A US expert has sought reorganisation in the NSG to maintain its effectiveness and credibility amidst the evolving global nuclear trade and a stalemate among the grouping's members over the entry of new participants like India and Pakistan.

"A redesign of the regime may also be desirable or necessary should increasingly more states become suppliers and seek to participate in the NSG (Nuclear Suppliers Group)," Mark Hibbs a senior fellow on Nuclear Policy Programme at the Carnegie Endowment for International Peace said in a research paper.

Ultimately in the longer term, "a thorough going reorganisation of the NSG and the nuclear trade regime may have to be considered, especially if global nuclear trade continues to evolve away from simple point-to-point commercial actions and instead toward transactions that involve multiple participants and transit destinations, and involve complex partnerships, the research paper said.

Today's nuclear trade regime is very different from that which prevailed before the 1990s, Hibbs said.

The NSG remains bound by informal and consensus rule- making but it now has 48 members and is beset with the challenge of including future participants that have advanced and complex industrial nuclear fuel cycle industries and nuclear weapons but no legacy of commitment to non proliferation or to effective nuclear export controls, he wrote.

Two such potential candidates, India and Pakistan, are adversaries and have strategic relationships with powerful NSG members: India is rapidly developing close ties with the US and its allies in the Asia-Pacific region; Pakistan has an increasingly firm "all-weather" alliance with China, he noted.
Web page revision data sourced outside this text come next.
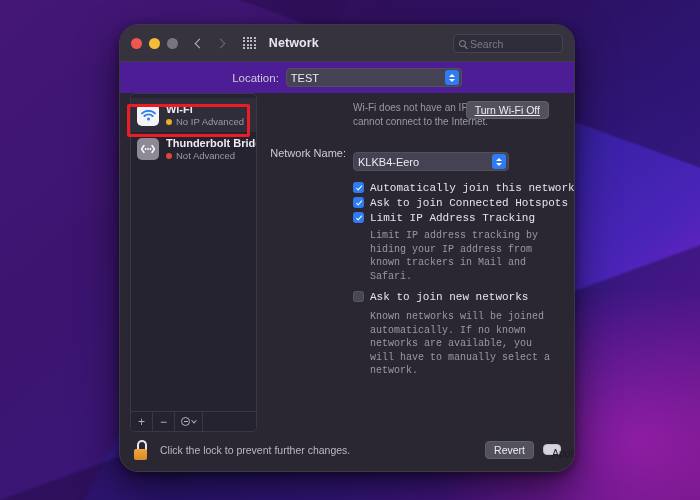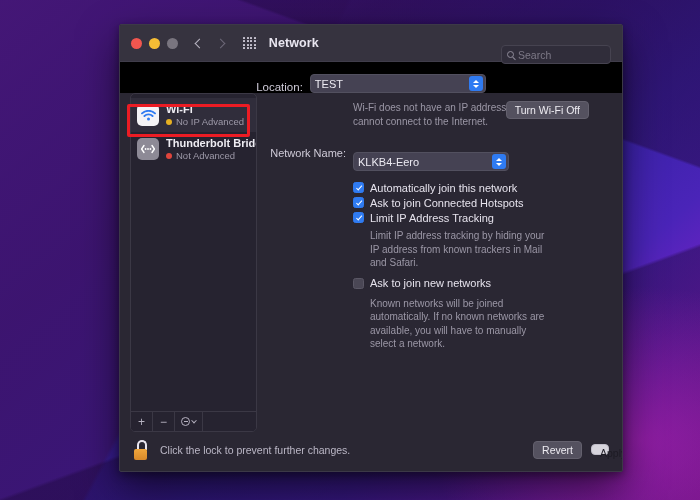--- a/index.html
+++ b/index.html
@@ -34,9 +34,9 @@
   
   .window {
     position: absolute;
-    left: 119px; top: 24px; width: 504px; height: 448px;
+    left: 119px; top: 24px; width: 456px; height: 448px;
     background: #2a2733;
-    border-radius: 2px;
+    border-radius: 19px;
     border: 1px solid #3c3947;
     box-shadow: 0 18px 40px rgba(0,0,0,.55), 0 3px 10px rgba(0,0,0,.4);
     overflow: hidden;

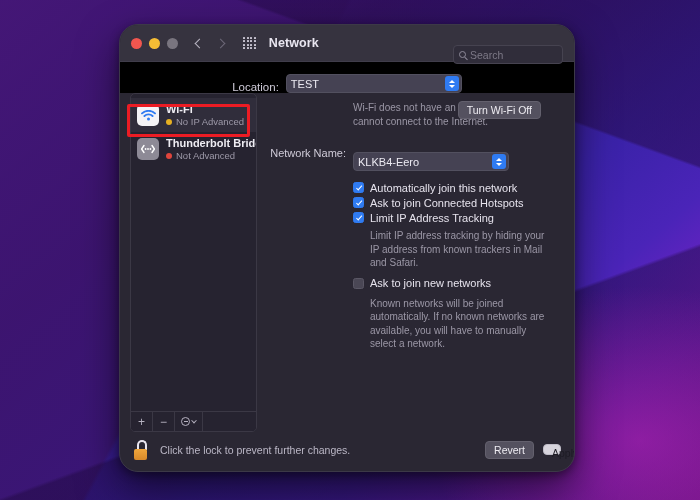--- a/index.html
+++ b/index.html
@@ -83,7 +83,7 @@
   }
 
   .searchbox {
-    position: absolute; right: 11px; top: 20px;
+    position: absolute; right: 11px; top: 9px;
     width: 110px; height: 19px;
     background: #302d3a;
     border: 1px solid #464350;

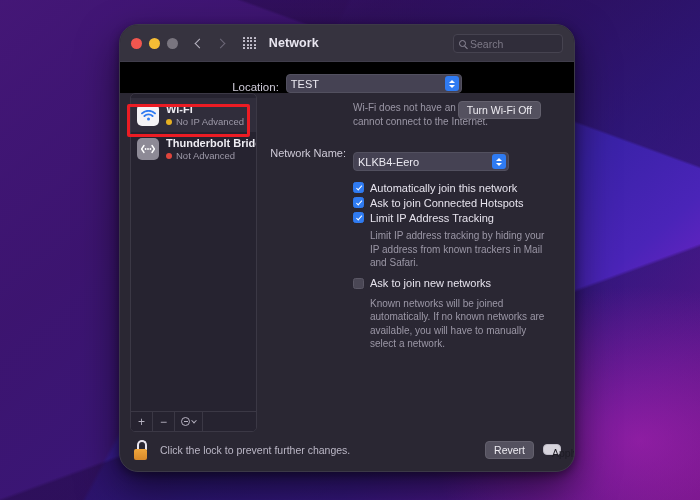--- a/index.html
+++ b/index.html
@@ -103,9 +103,9 @@
   
   .locrow {
     flex: 0 0 31px;
-    display: flex; align-items: flex-end; justify-content: center;
+    display: flex; align-items: center; justify-content: center;
     gap: 7px;
-    background: #000000;
+    background: #4c1d95;
   }
   .loclabel { color: #cfcbd8; font-size: 11.5px; }
   .popup {

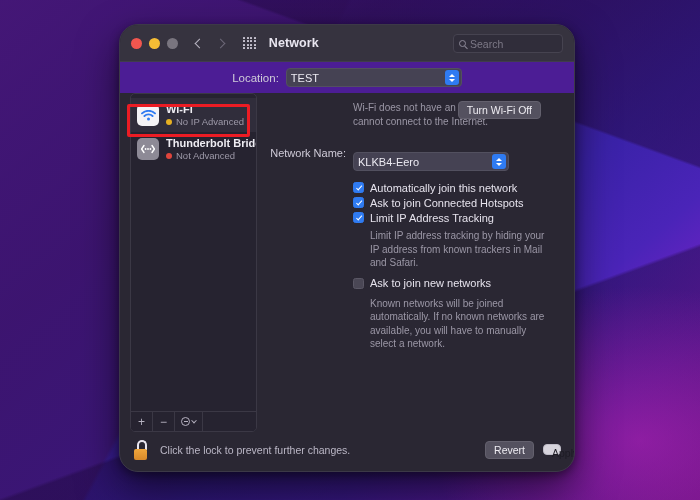--- a/index.html
+++ b/index.html
@@ -215,7 +215,7 @@
   }
   .btn.light { background: #d7d4dd; border-color: #bfbcc8; color: #1d1b24; }
 
-  .turnoff { position: absolute; right: 23px; top: 8px; }
+  .turnoff { position: absolute; right: 15px; top: 8px; text-decoration: underline; }
 
   .helptext { color: #9b97a6; font-size: 10px; line-height: 1.35; }
 

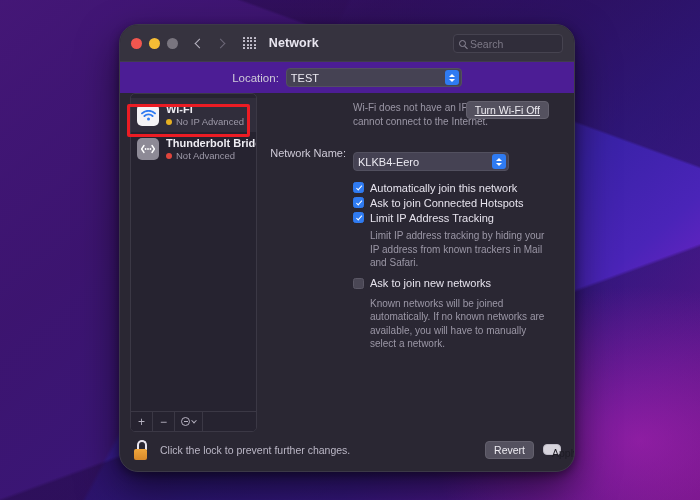--- a/index.html
+++ b/index.html
@@ -221,7 +221,7 @@
 
   .popup.netname { width: 156px; margin-top: 6px; }
 
-  .checks { margin-top: 7px; padding-left: 85px; display: flex; flex-direction: column; }
+  .checks { margin-top: 7px; padding-left: 85px; display: flex; flex-direction: column; font-family: Liberation Mono, monospace; }
   .chkrow { display: flex; align-items: center; gap: 6px; padding: 1.5px 0; }
   .chk {
     width: 11px; height: 11px; border-radius: 2.5px; flex: 0 0 auto;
While China has been opposing India's NSG membership, separately, both Russia and China have forged bilateral nuclear cooperation agreements with scores of countries with the aim of advancing the exports of nuclear equipment by Russian and Chinese nuclear state-owned enterprises to these destinations.

Meanwhile, nuclear industry firms in North America, Europe, and Japan suffered life-threatening political and financial crisis.

"These developments raise the question of whether in the coming years the effectiveness and credibility of the NSG and the nuclear trade regime will, to an unprecedented degree, be increasingly challenged by the high national security politics and strategic ambitions of its participating governments," Hibbs wrote.

According to Hibbs, in the view of some NSG participants and senior Indian diplomats, China's opposition to Indian membership was founded upon its geostrategic rivalry with India.

Whatever the benefits of Indian membership would be to the NSG--led off by including a country with sensitive fuel cycle nuclear activities and nuclear weapons--to China the downsides included consideration that.

As one participant explained, "membership in the NSG would be put at the top of India's curriculum vita" to advance New Delhi's quest for a permanent seat on the United Nations Security Council, a step that Beijing thus far opposes.

"China's calculus on Indian NSG membership may also include India's designs to become a serious competitor to China as an exporter of nuclear power plant systems and equipment, since India's reasons for wanting NSG membership include the expectation that participation would facilitate India's involvement in the global nuclear power industry supply chain," Hibbs said.

He said that during the last two decades, the NSG's consideration of its future relationship with India served most often as the immediate catalyst for major supplier states' geostrategic behaviour and decision-making.